“MY REAL NAME IS HANNA,” BY TARA LYNN MASIH

Over many years, I have read numerous books on the Holocaust and for most of my life I have refused to visit Germany, Italy, and Japan because I felt that the atrocities those countries committed before and during World War 2 were unpardonable.

I have written about the Holocaust and have befriended a number of Holocaust survivors who were nice enough to tell me their painful stories.

Many people have asked me if I think I would have done anything different if I was a German soldier and my response has always been the same. “I would hope to God that I would have had at least the courage to put a gun to my head and kill myself before killing innocent women, children, and the elderly.”

It really bothered me that after Hamas’ brutal attack on Israel on October, 7, 2023 that killed over 1300 hundred innocent civilians and took a couple of hundred hostages that once Israel responded with massive force, killing tens of thousands innocent Palestinians, the narrative suddenly changed and it was Israel who was committing genocide and being blamed for carrying out a Holocaust.

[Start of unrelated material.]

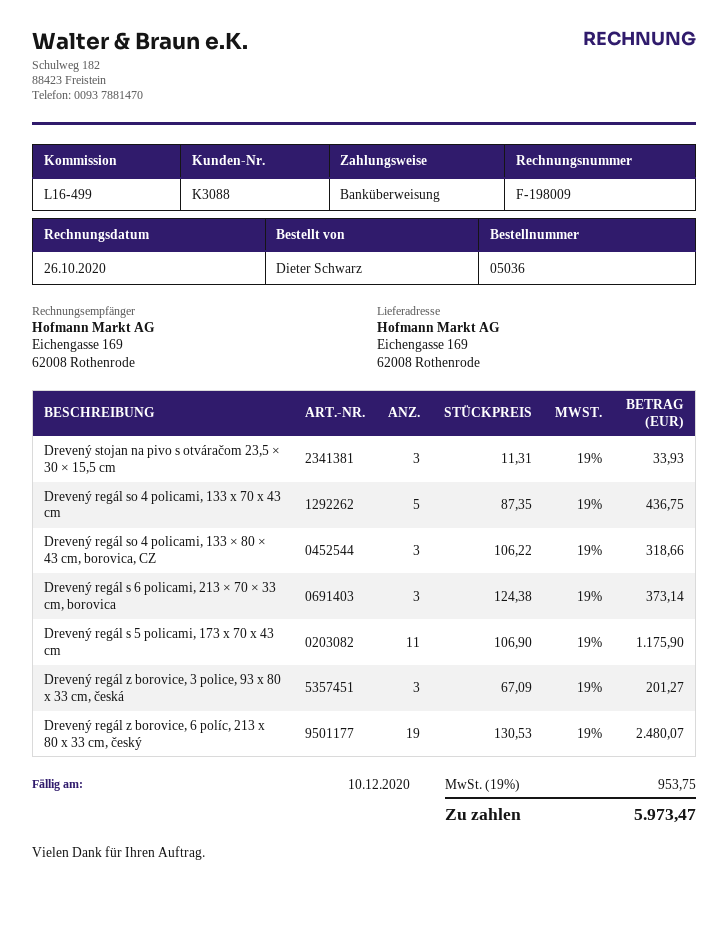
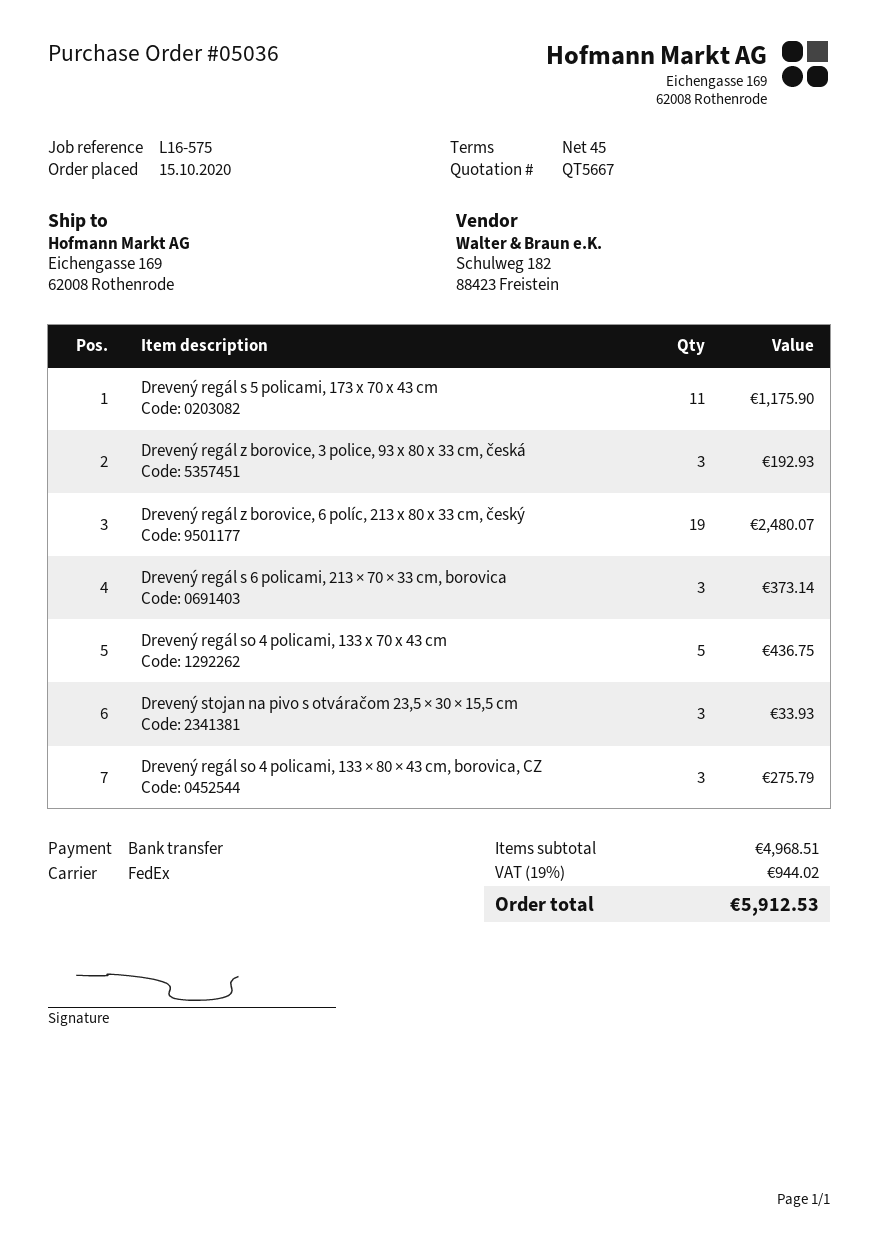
reference: L16-499 -> L16-575
Drevený regál so 4 policami, 133 × 80 × 43 cm, borovica, CZ: 3 for 318.66 -> 3 for 275.79
Drevený regál z borovice, 3 police, 93 x 80 x 33 cm, česká: 3 for 201.27 -> 3 for 192.93
tax: 19% = 953.75 -> 19% = 944.02
total: 5973.47 -> 5912.53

Don’t get me wrong, I feel terrible about what is happening to the innocent Palestinians, but to hear college students across our campuses protest the killing of the Palestinians and calling Israel’s response to Hamas’ attack genocidal and a Holocaust tells me that they are ignorant and need to take some history lessons on the Jewish Holocaust that killed over six million innocent Jews during World War 2 and the genocide of Jews throughout history dating back over two thousand years.

A week ago I wrote a review on John Boyne’s, “All the Broken Places,” that dealt with the culpability of a twelve year old German girl, whose father was the commander of one of the most notorious concentration camps during World War 2, who escaped to Paris before the allies could arrest her. I ended the review by writing, “that Mr. Boyne’s book is a reminder that to forget the lessons of history is as much a crime as a twelve year old girl witnessing these crimes and doing nothing.”

Ms. Maish’s historical novel, “My Real Name is Hanna,” is a powerfully told story about the Nazis’ genocide of one-and-a-half million Ukrainian Jews during the German invasion of that country. It is told through the eyes of a young Teenage girl name Hanna whose family and relatives have to leave their home in a small Ukrainian city and first hide out in a cabinet deep in the forest and finally for nearly a year live in a tunnel of caves further into the forest to escape the Germans and the Ukrainian non-Jews who cooperate with the Germans.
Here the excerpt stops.